The reason for our general bias against this result is that it does not allow the spouses to successfully move on and create new and different lives post-separation. When two parties retain a joint interest in a property, the party living there is constantly aware that at some point in the future they will be obliged to move out.

The party no longer residing there in all probability resents the fact that he, and it is usually the husband, is not in a position to fund the purchase of alternative accommodation, because he has no access to the equity accrued in the family home.

The financial circumstances which would dictate such a situation would be, for example, where the property was not particularly valuable and it would not be possible following the sale to adequately rehouse either party.

In such circumstances, where there are young children, their housing needs are paramount and this may be the only option available to allow these needs to be met.

Family lawyers are obliged to keep almost as close an eye on the property pages as estate agents, as we are often have to place the family home on the market.

An increasing number of sales are motivated by marital breakdowns and estate agents often find themselves under huge pressure to obtain unrealistic prices in such sales, as every penny counts when you are dividing one economic family unit into two.

One of the reasons it is so difficult for parties to separate in Ireland is that property, especially in the Dublin area, has become so expensive that it is almost impossible to facilitate two separate domestic housing arrangements where one previously existed.

One gripe of family lawyers is that the prohibitive rates of stamp duty prevent many parties starting again in the purchase of property post-separation.

A small stamp duty relief is afforded to some separating couples. Where a couple separate and one party transfers ownership of the family home to the other, he or she is then in a subsequent purchase treated as a first-time buyer for stamp duty purposes.

Depending on the purchase price of a new property, this can allow a potential stamp duty saving of between 1 per cent and 3 per cent. There is a further anomaly here in that, if parties are obliged to sell the property, neither can avail of this relief in a subsequent purchase.

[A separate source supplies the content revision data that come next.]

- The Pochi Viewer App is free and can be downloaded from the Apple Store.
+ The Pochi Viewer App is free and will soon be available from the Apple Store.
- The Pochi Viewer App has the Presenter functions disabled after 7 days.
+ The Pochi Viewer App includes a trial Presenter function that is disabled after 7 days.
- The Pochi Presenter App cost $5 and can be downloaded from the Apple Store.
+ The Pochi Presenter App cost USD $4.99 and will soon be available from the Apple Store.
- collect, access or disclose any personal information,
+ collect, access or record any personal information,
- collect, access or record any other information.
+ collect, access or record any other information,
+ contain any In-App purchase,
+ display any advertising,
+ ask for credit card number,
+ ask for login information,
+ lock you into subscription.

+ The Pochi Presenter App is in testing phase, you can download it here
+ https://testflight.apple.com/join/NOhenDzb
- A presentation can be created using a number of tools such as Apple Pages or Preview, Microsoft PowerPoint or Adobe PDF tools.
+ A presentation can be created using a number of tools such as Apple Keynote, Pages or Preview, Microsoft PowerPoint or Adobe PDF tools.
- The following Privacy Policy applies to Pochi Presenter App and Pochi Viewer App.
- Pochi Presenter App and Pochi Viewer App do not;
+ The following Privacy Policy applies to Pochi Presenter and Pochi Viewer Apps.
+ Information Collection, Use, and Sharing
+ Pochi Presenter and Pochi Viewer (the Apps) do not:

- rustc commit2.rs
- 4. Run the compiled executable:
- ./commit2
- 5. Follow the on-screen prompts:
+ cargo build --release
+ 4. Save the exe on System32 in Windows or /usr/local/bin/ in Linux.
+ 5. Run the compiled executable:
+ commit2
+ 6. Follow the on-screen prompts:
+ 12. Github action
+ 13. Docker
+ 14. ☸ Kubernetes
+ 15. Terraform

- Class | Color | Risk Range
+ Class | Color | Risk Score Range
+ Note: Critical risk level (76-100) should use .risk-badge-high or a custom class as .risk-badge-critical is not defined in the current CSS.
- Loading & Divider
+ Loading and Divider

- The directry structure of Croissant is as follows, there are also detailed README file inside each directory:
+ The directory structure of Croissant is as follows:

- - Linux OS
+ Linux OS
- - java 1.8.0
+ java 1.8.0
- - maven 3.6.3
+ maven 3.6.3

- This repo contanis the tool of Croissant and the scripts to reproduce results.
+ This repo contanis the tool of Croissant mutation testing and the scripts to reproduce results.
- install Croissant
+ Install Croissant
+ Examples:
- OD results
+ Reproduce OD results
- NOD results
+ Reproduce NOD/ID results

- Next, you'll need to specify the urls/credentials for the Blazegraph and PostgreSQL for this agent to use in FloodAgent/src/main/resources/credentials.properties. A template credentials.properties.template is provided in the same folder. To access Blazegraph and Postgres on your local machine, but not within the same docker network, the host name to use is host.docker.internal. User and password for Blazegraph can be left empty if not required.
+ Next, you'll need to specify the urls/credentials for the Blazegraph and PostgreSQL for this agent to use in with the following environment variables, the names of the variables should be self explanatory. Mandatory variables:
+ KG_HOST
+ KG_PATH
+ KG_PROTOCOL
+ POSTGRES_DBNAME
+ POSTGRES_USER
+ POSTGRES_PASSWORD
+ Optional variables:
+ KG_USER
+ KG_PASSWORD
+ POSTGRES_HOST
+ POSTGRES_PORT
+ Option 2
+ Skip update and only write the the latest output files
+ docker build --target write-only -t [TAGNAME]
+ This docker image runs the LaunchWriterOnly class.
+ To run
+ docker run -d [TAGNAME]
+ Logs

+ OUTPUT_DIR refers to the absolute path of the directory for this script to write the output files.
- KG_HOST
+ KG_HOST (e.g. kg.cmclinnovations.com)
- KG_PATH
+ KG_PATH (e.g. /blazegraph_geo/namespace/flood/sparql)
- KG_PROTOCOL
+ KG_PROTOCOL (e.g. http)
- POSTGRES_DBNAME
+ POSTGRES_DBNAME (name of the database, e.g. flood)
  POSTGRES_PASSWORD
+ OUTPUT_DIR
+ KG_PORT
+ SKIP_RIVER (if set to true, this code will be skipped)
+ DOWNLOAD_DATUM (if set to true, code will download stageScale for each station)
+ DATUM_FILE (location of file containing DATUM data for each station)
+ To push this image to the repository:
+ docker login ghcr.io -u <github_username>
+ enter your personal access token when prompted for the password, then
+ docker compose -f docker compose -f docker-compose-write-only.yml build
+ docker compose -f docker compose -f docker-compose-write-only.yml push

The costs attendant on both the sale and purchase of property are very much a factor when it comes to determining whether or not a family home will indeed be placed on the market, as very substantial costs are engendered on a sale, by way of estate agents and lawyers fees and additional costs arise on the purchase, in particular stamp duty.

For this reason, we try to achieve a result whereby one spouse remains in the family home. Despite our best endeavours, in many cases the financial circumstances of the parties will not allow this result.

Remember that no two cases are the same. Make sure to consult a lawyer who practises in family law, as it is very heavily legislated on and very specialised.